● **Work order**: Retype, without any change, the line that contains "If You Love" and every line that follows it to the end of the entries, and nothing else.

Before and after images
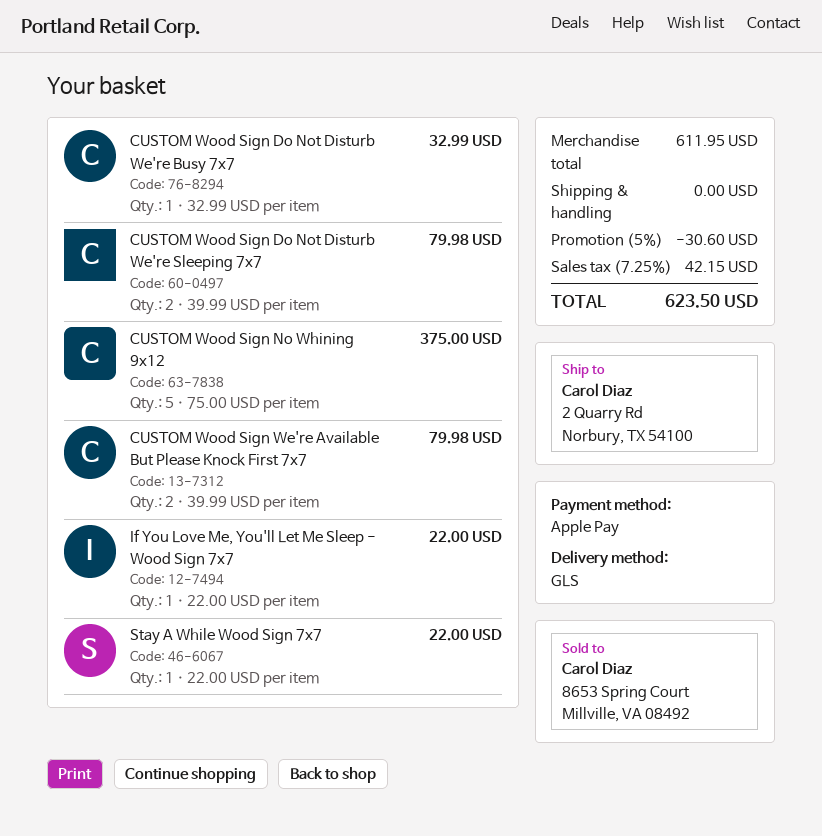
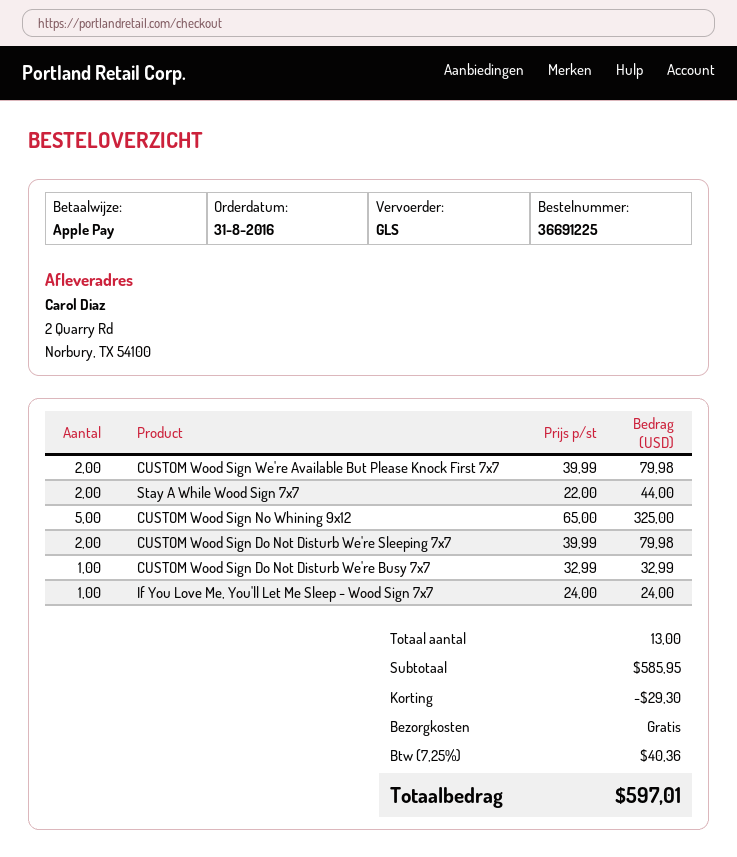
CUSTOM Wood Sign No Whining 9x12: 5 x 75.00 = 375.00 -> 5 x 65.00 = 325.00
If You Love Me, You'll Let Me Sleep - Wood Sign 7x7: 1 x 22.00 = 22.00 -> 1 x 24.00 = 24.00
Stay A While Wood Sign 7x7: 1 x 22.00 = 22.00 -> 2 x 22.00 = 44.00
subtotal: 611.95 -> 585.95
discount: 30.60 -> 29.30
tax: 7.25% = 42.15 -> 7.25% = 40.36
total: 623.50 -> 597.01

● **Answer box**:
If You Love Me, You'll Let Me Sleep - Wood Sign 7x7: 1 x 22.00 = 22.00 -> 1 x 24.00 = 24.00
Stay A While Wood Sign 7x7: 1 x 22.00 = 22.00 -> 2 x 22.00 = 44.00
subtotal: 611.95 -> 585.95
discount: 30.60 -> 29.30
tax: 7.25% = 42.15 -> 7.25% = 40.36
total: 623.50 -> 597.01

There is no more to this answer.